Task directions: Starting from the line that contains "- bun run dev status --json # JSON output", give back every line through the end of the listing exactly as written and no other line.

Data provided:
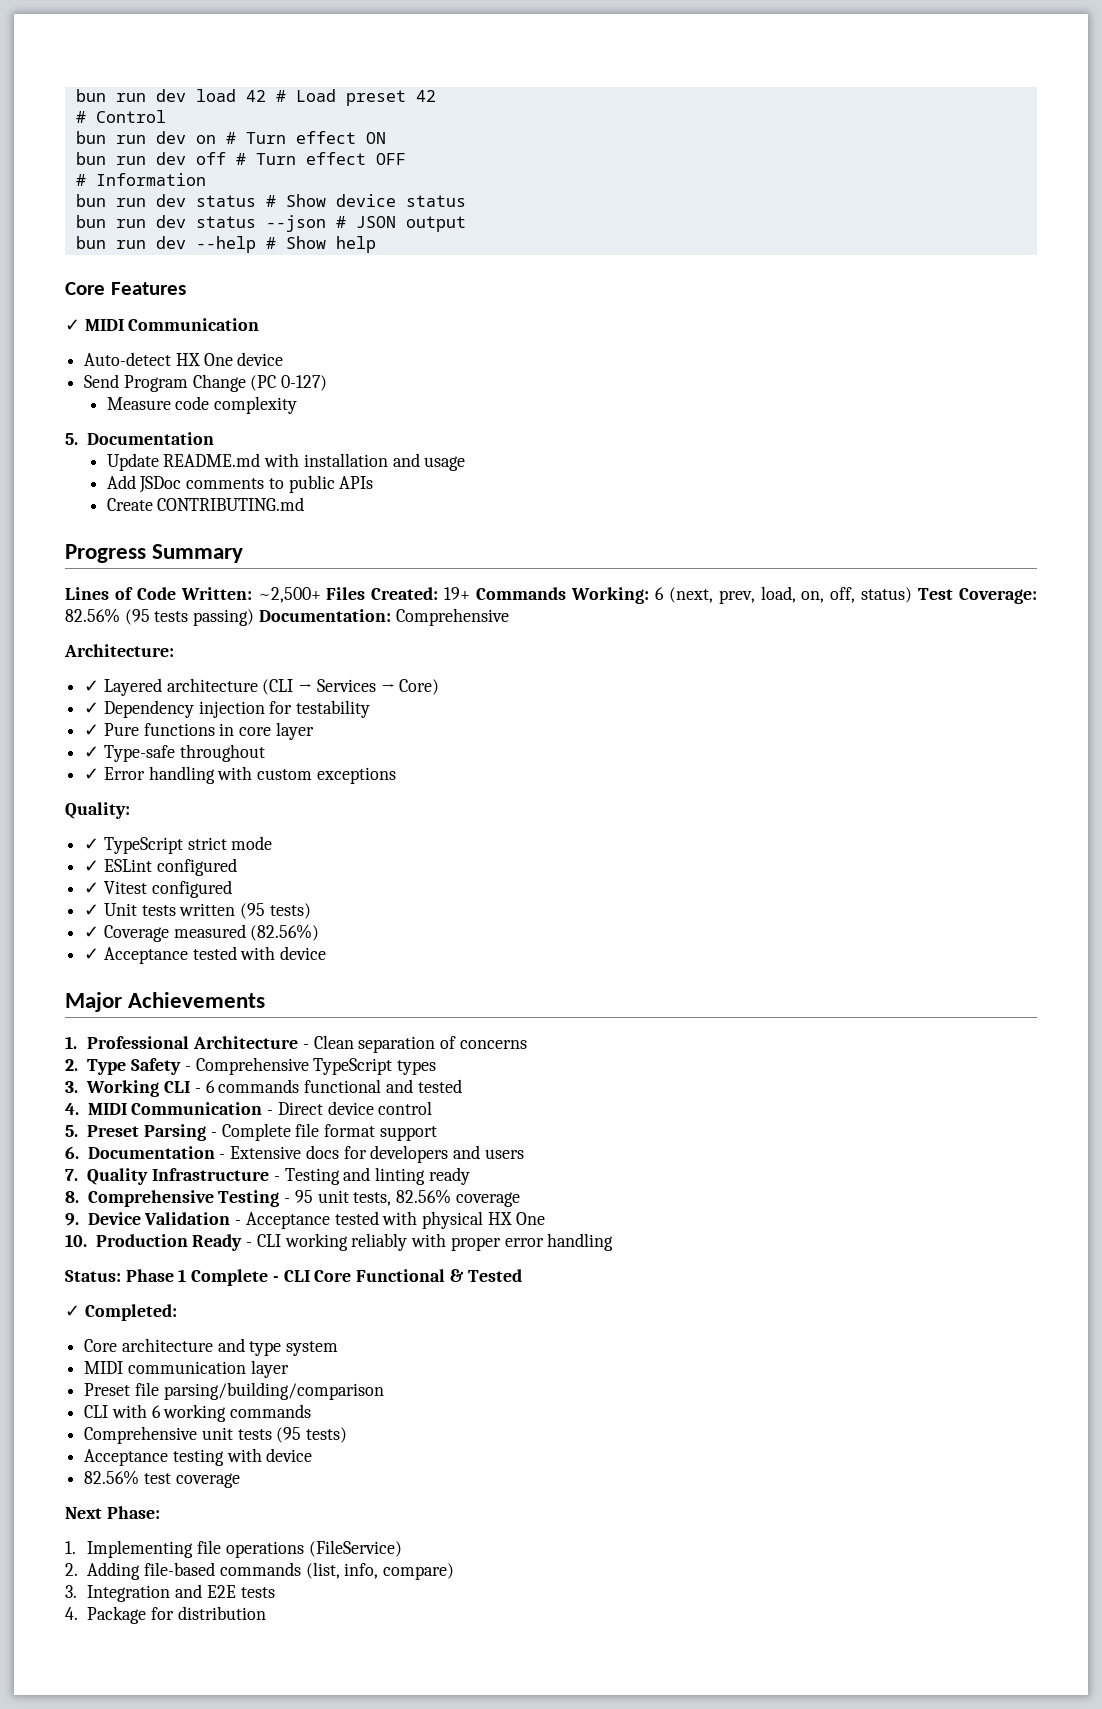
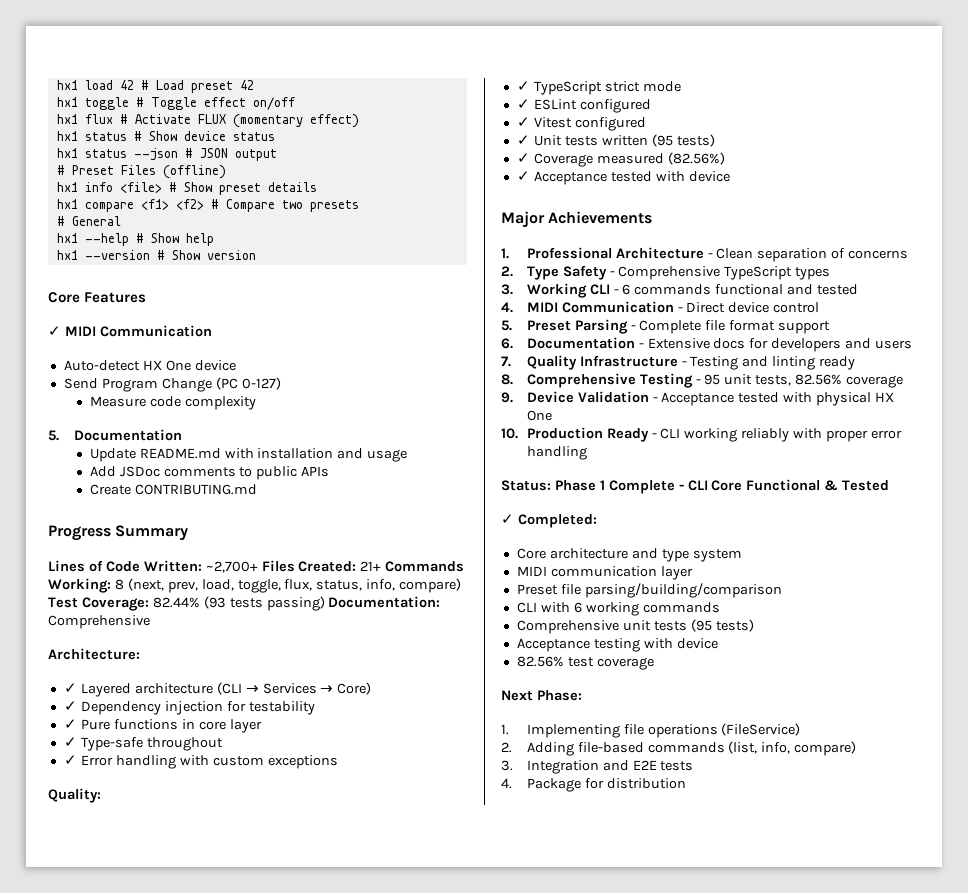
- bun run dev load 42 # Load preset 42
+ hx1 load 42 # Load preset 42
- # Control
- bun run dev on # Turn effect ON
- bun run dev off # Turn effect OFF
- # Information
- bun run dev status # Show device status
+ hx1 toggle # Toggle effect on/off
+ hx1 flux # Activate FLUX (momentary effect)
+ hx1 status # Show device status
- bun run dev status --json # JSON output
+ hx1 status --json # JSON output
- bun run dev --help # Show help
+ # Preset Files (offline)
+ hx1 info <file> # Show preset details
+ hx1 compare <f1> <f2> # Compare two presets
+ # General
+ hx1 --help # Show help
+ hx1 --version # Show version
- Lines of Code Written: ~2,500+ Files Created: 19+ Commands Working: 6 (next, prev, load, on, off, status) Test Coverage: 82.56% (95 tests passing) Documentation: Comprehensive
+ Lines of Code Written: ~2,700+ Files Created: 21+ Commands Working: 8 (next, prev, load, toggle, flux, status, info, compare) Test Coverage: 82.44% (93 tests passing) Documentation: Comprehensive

Your solution:
- bun run dev status --json # JSON output
+ hx1 status --json # JSON output
- bun run dev --help # Show help
+ # Preset Files (offline)
+ hx1 info <file> # Show preset details
+ hx1 compare <f1> <f2> # Compare two presets
+ # General
+ hx1 --help # Show help
+ hx1 --version # Show version
- Lines of Code Written: ~2,500+ Files Created: 19+ Commands Working: 6 (next, prev, load, on, off, status) Test Coverage: 82.56% (95 tests passing) Documentation: Comprehensive
+ Lines of Code Written: ~2,700+ Files Created: 21+ Commands Working: 8 (next, prev, load, toggle, flux, status, info, compare) Test Coverage: 82.44% (93 tests passing) Documentation: Comprehensive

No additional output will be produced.